Nous voulions le rencontrer au début de notre voyage pour qu’il nous donne quelques clés de compréhensions par rapport aux enjeux de la région. Robert Fisk est passionné par son métier. Il est de plus en plus indépendant donc il peut se permettre d’aller au fond des choses dans son analyse. Il nous a ouvert les yeux sur le fait que l’on n’a jamais connu une situation où il y a autant de guerres qui s’enchaînent dans une aussi petite région.

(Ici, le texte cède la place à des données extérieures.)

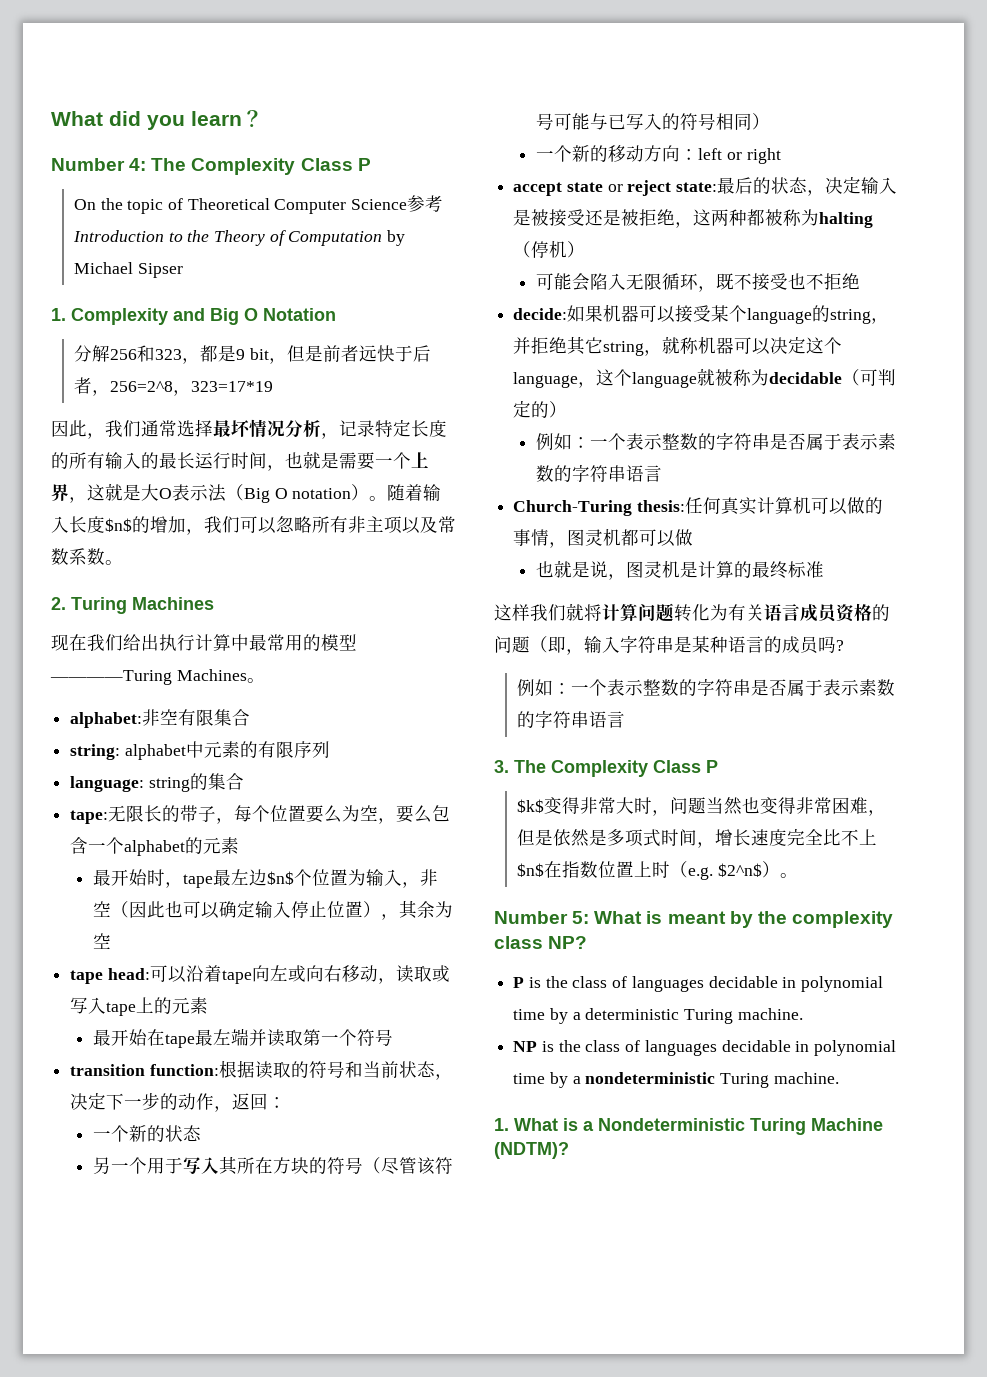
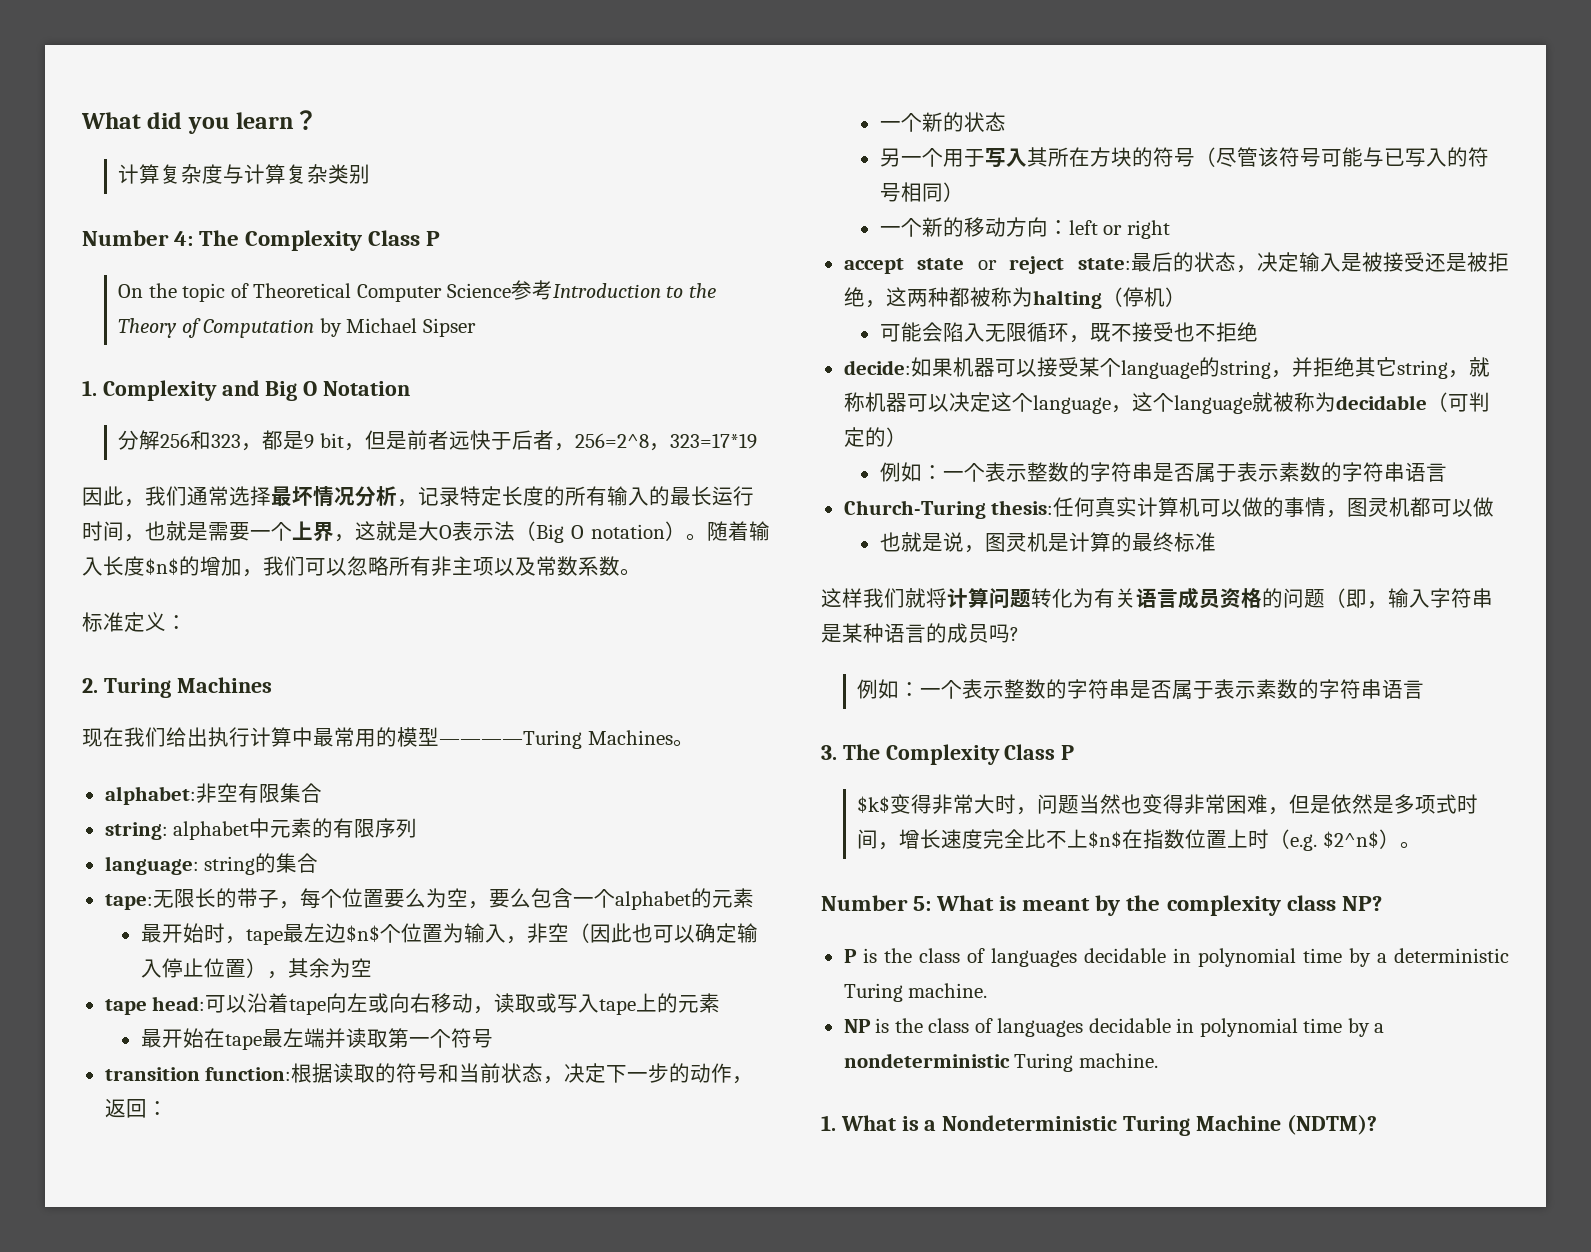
+ 计算复杂度与计算复杂类别
+ 标准定义：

On lui a demandé quel conseil on pourrait donner à l’Europe pour agir dans la région. Il a répondu « qu’on laisse ces pays tranquille ! Si le but des interventions était d’aider, ce serait avec de l’humanitaire, des soins de santé et de l’éducation sans contrepartie, force est de constater que ce n’est pas le cas ».

Les interventions ne sont pas neutres, elles alimentent la violence et servent des intérêts qui nous dépassent complètement. Si on veut s’attaquer à la base du problème des réfugiés, c’est d’abord la guerre qu’il faut arrêter : investir dans la diplomatie, faire asseoir toutes les parties à la table des négociations, plutôt que d’investir dans les avions de chasse. Cela demande d’évoluer vers une société qui n’est plus basée sur la recherche de profit.

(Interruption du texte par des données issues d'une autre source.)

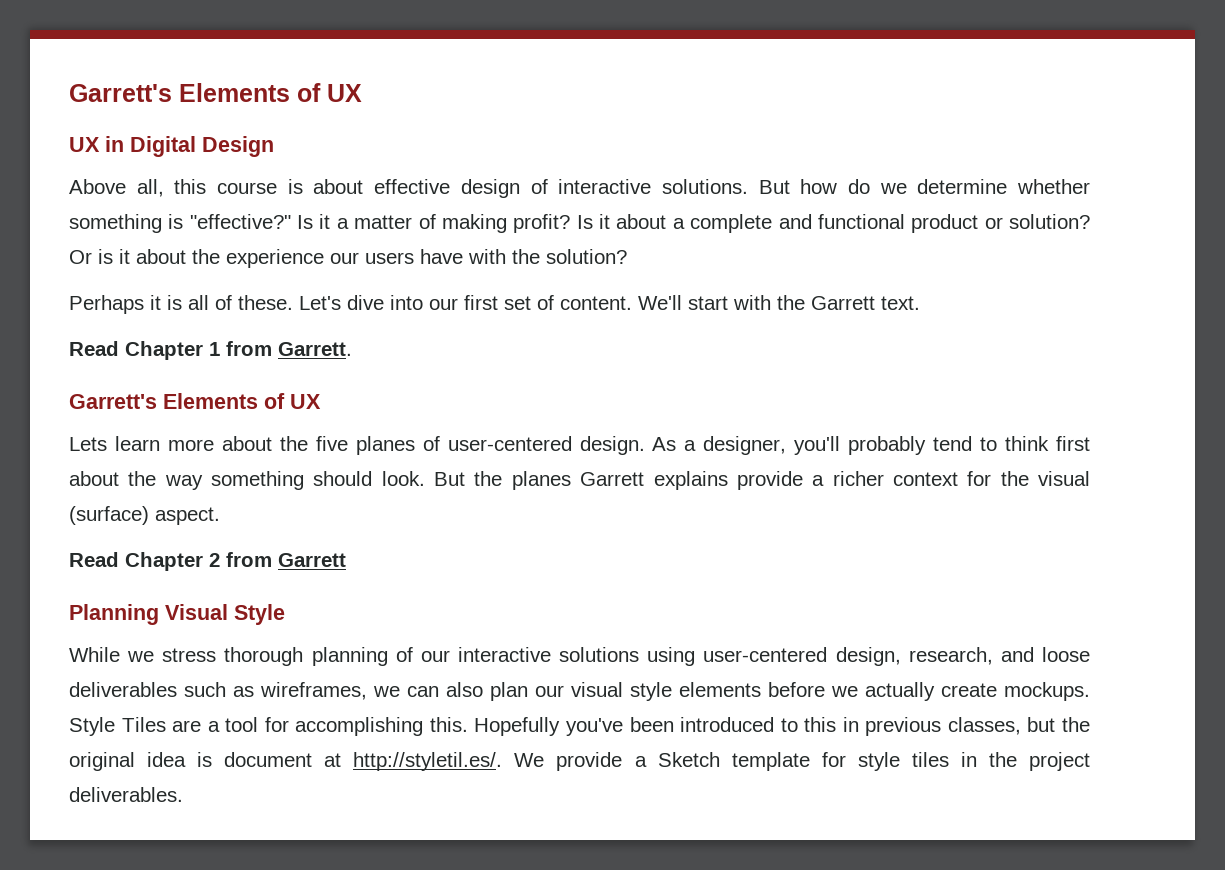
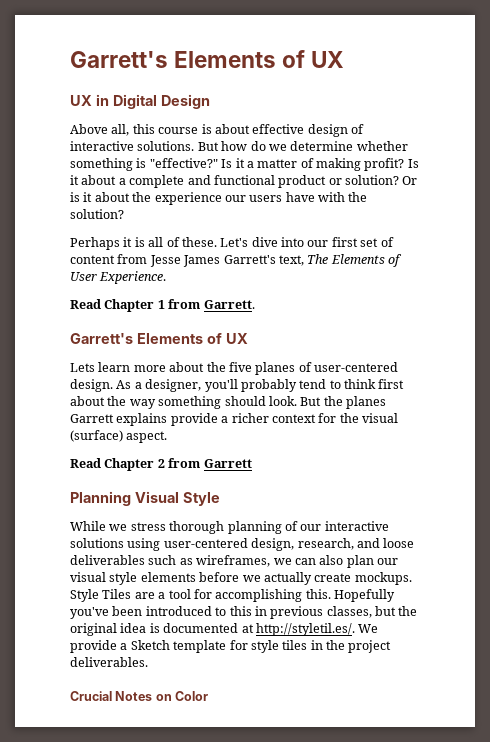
- Let's dive into our first set of content. We'll start with the Garrett text.
+ Let's dive into our first set of content from Jesse James Garrett's text, The Elements of User Experience.
- Hopefully you've been introduced to this in previous classes, but the original idea is document at http://styletil.es/. We provide a Sketch template for style tiles in the project deliverables.
+ Hopefully you've been introduced to this in previous classes, but the original idea is documented at http://styletil.es/. We provide a Sketch template for style tiles in the project deliverables.
+ Crucial Notes on Color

Robert Fisk et Amitiés Sans frontières

L’agriculteur français Cédric Herrou a été condamné à quatre mois de prison avec sursis pour avoir logé des réfugiés. Dans le même temps, un groupuscule d’extrême droite, navigue en méditerranée dans le but de repousser les embarcations de fortunes des migrants. Qu’est-ce que ces actualités t’inspirent ?

Cela fait froid dans le dos. Nous organisons toutes les semaines des repas pour les réfugiés. Lorsque nous voyons l’appareil de plus en plus répressif de l’Etat, on se dit que nous pourrions aussi être touchés. Je me rends compte que lorsqu’on aide des réfugiés ou migrants et contrevient à l’appareil dominant, on risque gros, à l’image de Cédric Herrou. Par contre, lorsqu’on est susceptible d’être violent à l’encontre des réfugiés, de violer le droit international, on laisse faire. Certains hommes politiques vont même jusqu’à soutenir implicitement cela, à l’image de Theo Francken qui affirme que les ONG participent au trafic d’êtres humains.

Un dernier mot ? 

Je dirais que la question des réfugiés est un sujet qui a beaucoup polarisé mais nous avons aussi constaté un élan de solidarité énorme. Cela fait des années que nous n’avons pas connu de mouvements citoyens de cette ampleur comme on l’a vu en 2015 au parc Maximilien. Nous voulons permettre à ces gens de s’organiser, faire poids au niveau humanitaire et aussi pour défendre nos droits. Je suis donc optimiste.